Спускается, когда в камине последние угольки догорают — отчего смрад возле кровати больного не столь ощутим. Угольки подмигивают, извиваются, как она сама извивалась бы на супружеском ложе, будь ее муж в силе. Будь у нее муж. Груди налитые просят, чтобы их тронули. И между ног всё тоже просит. А по ночам такое снится — на исповеди не рассказать!

В отблеске одного из последних угольков замечает в дочкиных кломпах записку. Забирает и сует в карман, чтобы после при свете прочитать, здесь всё равно дочкины каракули не разглядеть. И замечает задремавшую в высоком кресле около камина дочку — намеревалась-таки Черного Пита дождаться и заснула. Надо бы ее наверх отнести, раздеть и в кроватку уложить, но стоит тронуть, как может проснуться и снова Черного Пита, старательно раскрывая глаза, ждать. Уж лучше пусть в этом кресле спит, пока Агата конфеты и пеперноты принесет и в башмаки детям положит…

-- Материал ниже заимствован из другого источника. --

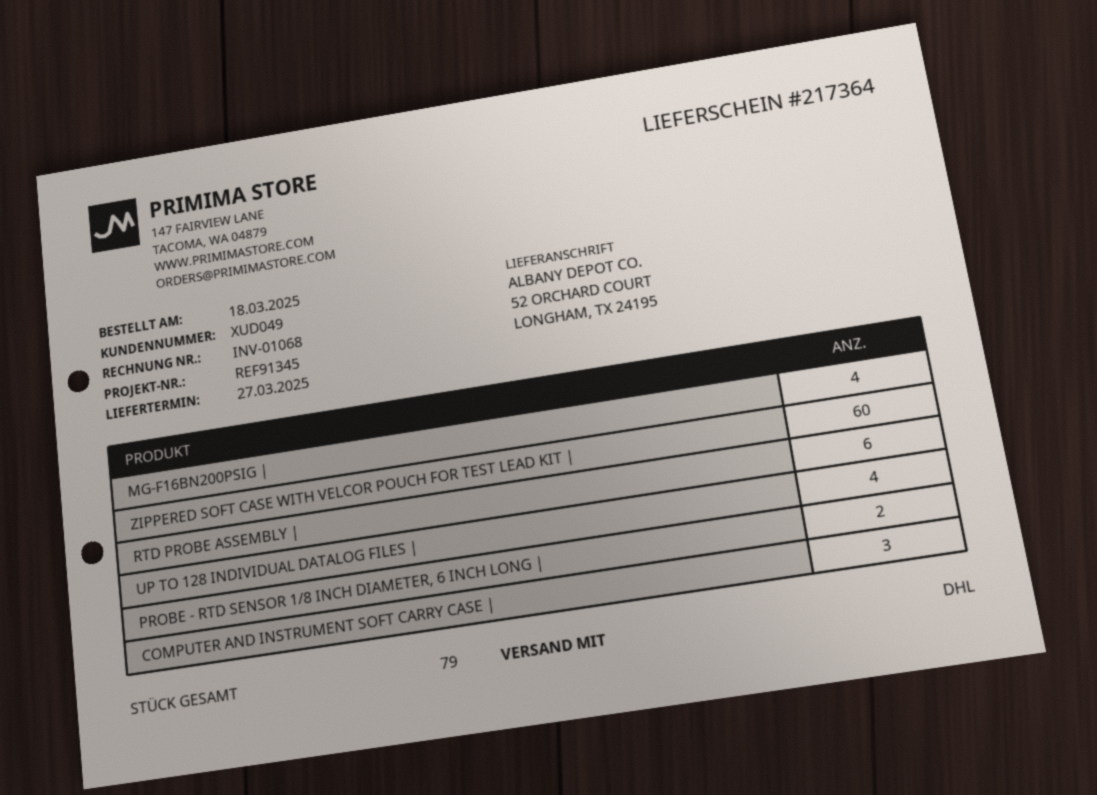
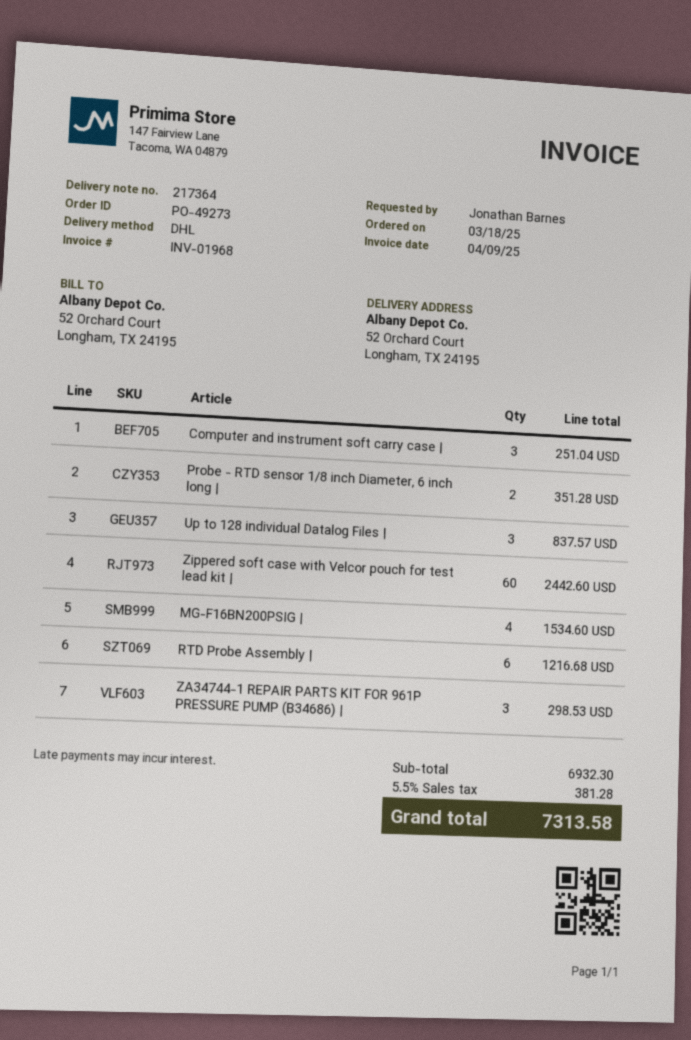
invoice number: INV-01068 -> INV-01968
UP TO 128 INDIVIDUAL DATALOG FILES |: 4 -> 3
ZA34744-1 REPAIR PARTS KIT FOR 961P PRESSURE PUMP (B34686) |: none -> 3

Агата уходит на кухню, где на самой верхней полке в большом тазу для варенья сладости для детей припрятаны. Стараясь не греметь табуретками, башмаками и тазами, придвигает тяжелую дубовую скамейку ближе к стенке с полками, скидывает свои кломпы, в одних чулках становится на скамью и тянется к медному тазу. Нащупывает мешочек со сладостями, осторожно достает угощения, и…

…Не успевает еще с табуретки на пол спуститься, как на весь дом раздается восторженный вопль дочки:

— Черный Пит!!!

Рука дрожит. Ноги подкашиваются. Равновесие теряется. Агата качается из стороны в сторону, пытаясь свободной рукой хоть за что-то ухватиться, хватается за другую полку на стенке, скамейка не выдерживает ее шатания, начинает крениться и падает, полка не выдерживает и срывается со стенки, дубовая скамья и дубовая полка с грохотом падают на пол, сорвавшиеся с полки медные и чугунные сковороды и кастрюли с оглушающим звоном и грохотом падают следом и скачут по полу, и в разгар всей этой какофонии на всю эту кучу сверху падает, будто зависшая в воздухе и старательно отставляющая руку в сторону — дабы испеченные прошлой ночью пеперноты не разломались — Агата!

Перевернутая скамья врезается в один бок, большая дубовая бочка для засолки селедки — в другой. Синяки завтра будут — только цвет всей палитрой составляй!